Chiasma Chief Says Firm May Challenge FDA Over Rare-Disease Drug Rejection

Chiasma Chief Says Firm May Challenge FDA Over Rare-Disease Drug Rejection May 12, 2016
By Alex Keown, Breaking News Staff

WALTHAM, Mass. – Executives at Chiasma, a biopharmaceutical company, plan to challenge the U.S. Food and Drug Administration over its rejection of the company’s New Drug Application for Mycapssa, a maintenance treatment for adult patients with acromegaly, the Boston Business Journal reported.

Last month, the FDA sent Massachusetts-based Chiasma a Complete Response Letter regarding its oral drug candidate Mycapssa (octreotide). Regulators did not believe the company’s application had provided substantial evidence of efficacy to warrant approval. The FDA advised the company to conduct another clinical trial to overcome this deficiency. In its letter, the FDA expressed concerns regarding certain aspects of the company’s single-arm, open-label Phase III clinical trial. Regulators requested Chiasma “conduct a randomized, double-blind and controlled trial that enrolls patients from the United States and be of sufficiently long duration to ensure that control of disease activity is stable at the time point selected for the primary efficacy assessment.”

Mark Leuchtenberger, chief executive officer of Chiasma, said in a conference call that company leadership disagrees with the regulatory board, saying the information included in the NDA “demonstrates the efficacy and safety of Mycapssa,” the Boston Business Journal reported. As a result, Chiasma’s leadership plans to meet with representatives from the FDA by the end of June to press their case.

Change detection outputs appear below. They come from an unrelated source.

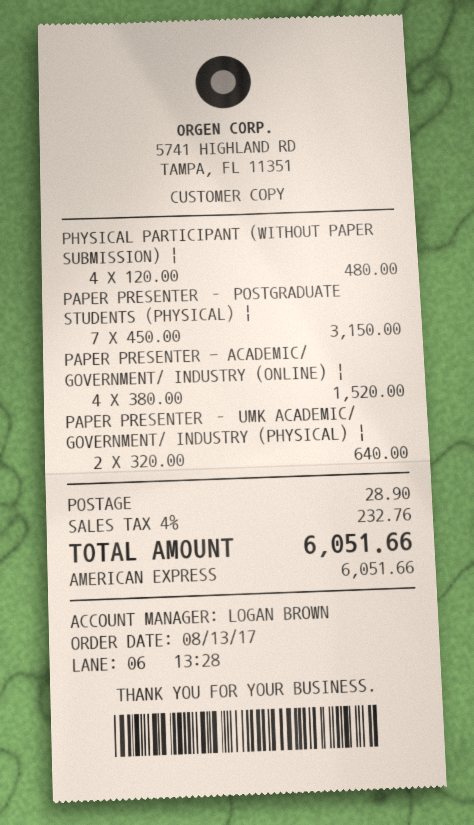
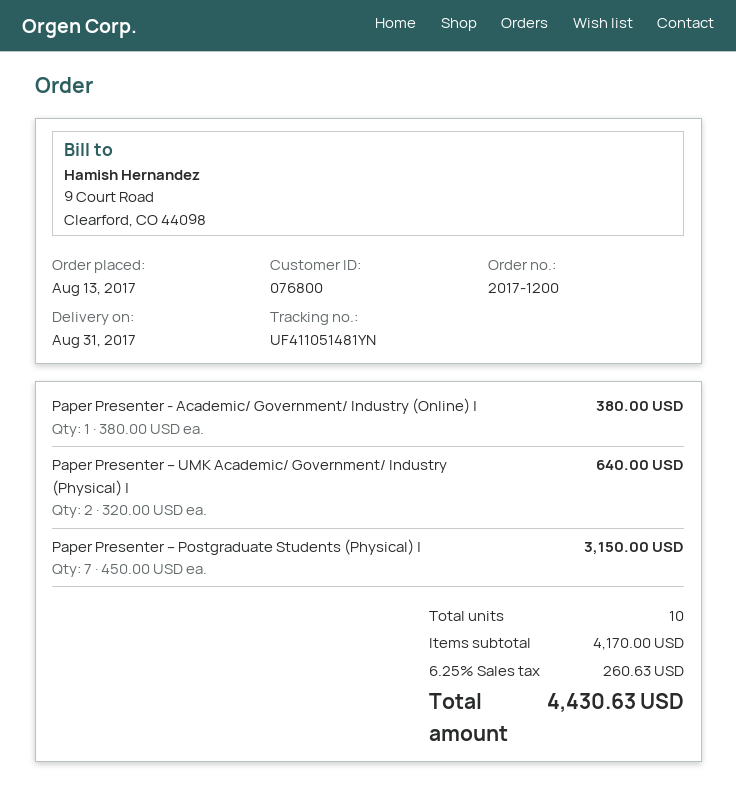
PHYSICAL PARTICIPANT (WITHOUT PAPER SUBMISSION) |: 4 x 120.00 = 480.00 -> none
PAPER PRESENTER - ACADEMIC/ GOVERNMENT/ INDUSTRY (ONLINE) |: 4 x 380.00 = 1520.00 -> 1 x 380.00 = 380.00
shipping: 28.90 -> none
tax: 4% = 232.76 -> 6.25% = 260.63
total: 6051.66 -> 4430.63

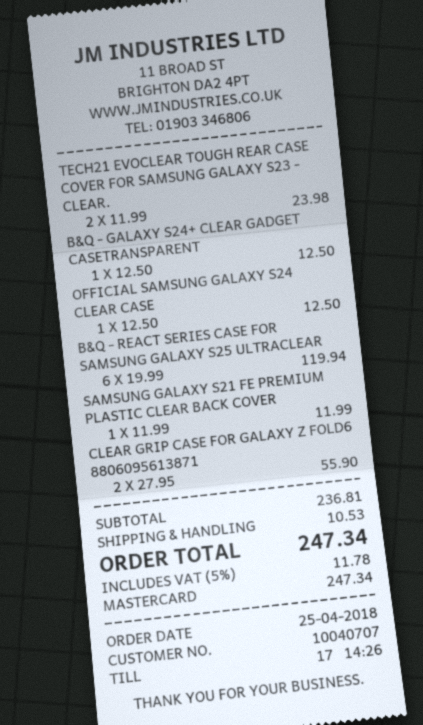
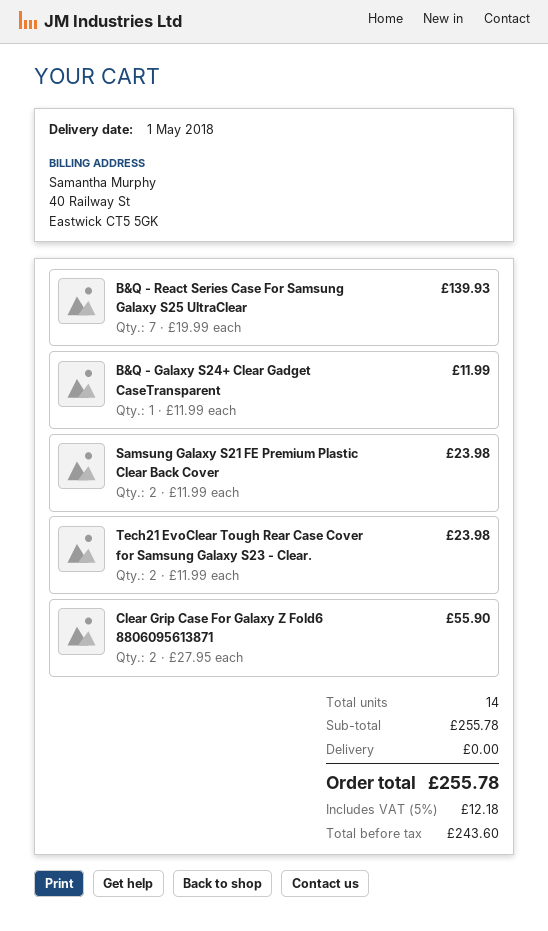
B&Q - GALAXY S24+ CLEAR GADGET CASETRANSPARENT: 1 x 12.50 = 12.50 -> 1 x 11.99 = 11.99
OFFICIAL SAMSUNG GALAXY S24 CLEAR CASE: 1 x 12.50 = 12.50 -> none
B&Q - REACT SERIES CASE FOR SAMSUNG GALAXY S25 ULTRACLEAR: 6 x 19.99 = 119.94 -> 7 x 19.99 = 139.93
SAMSUNG GALAXY S21 FE PREMIUM PLASTIC CLEAR BACK COVER: 1 x 11.99 = 11.99 -> 2 x 11.99 = 23.98
subtotal: 236.81 -> 255.78
shipping: 10.53 -> 0.00
tax: 5% = 11.78 -> 5% = 12.18
total: 247.34 -> 255.78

“If the outcome is not acceptable to us, we may pursue dispute resolution with the agency,” he said in the call, according to the Boston Business Journal. “For the moment, however, we believe that further dialogue with the agency could prove productive.”

Shares of Chiasma plummeted after the FDA rejected Mycapssa. Share prices fell from $10.17 to $3.75 in April. Since then, the stock has continued to drop. It is currently trading at $2.69 per share.

If Mycapssa is ultimately approved, it could be the first oral treatment for acromegaly. Octreotide capsules have been granted orphan designation in the United States and the European Union for the potential treatment of acromegaly. While Chiasma plans to appeal the FDA ruling, the company is conducting another Phase III trial comparing the safety and efficacy of Mycapssa to monthly somatostatin analog injections to support a potential Marketing Authorization Application with the European Medicines Agency.

There are an estimated 69,000 individuals with acromegaly worldwide. Common features of acromegaly are facial changes, intense headaches, joint pain, impaired vision and enlargement of the hands, feet, tongue and internal organs. Serious health conditions associated with the progression of acromegaly include type 2 diabetes, hypertension, respiratory disorders and cardiac and cerebrovascular disease. Current treatment options include surgery to remove the pituitary tumor or radiation therapy, which destroys the tumor cells.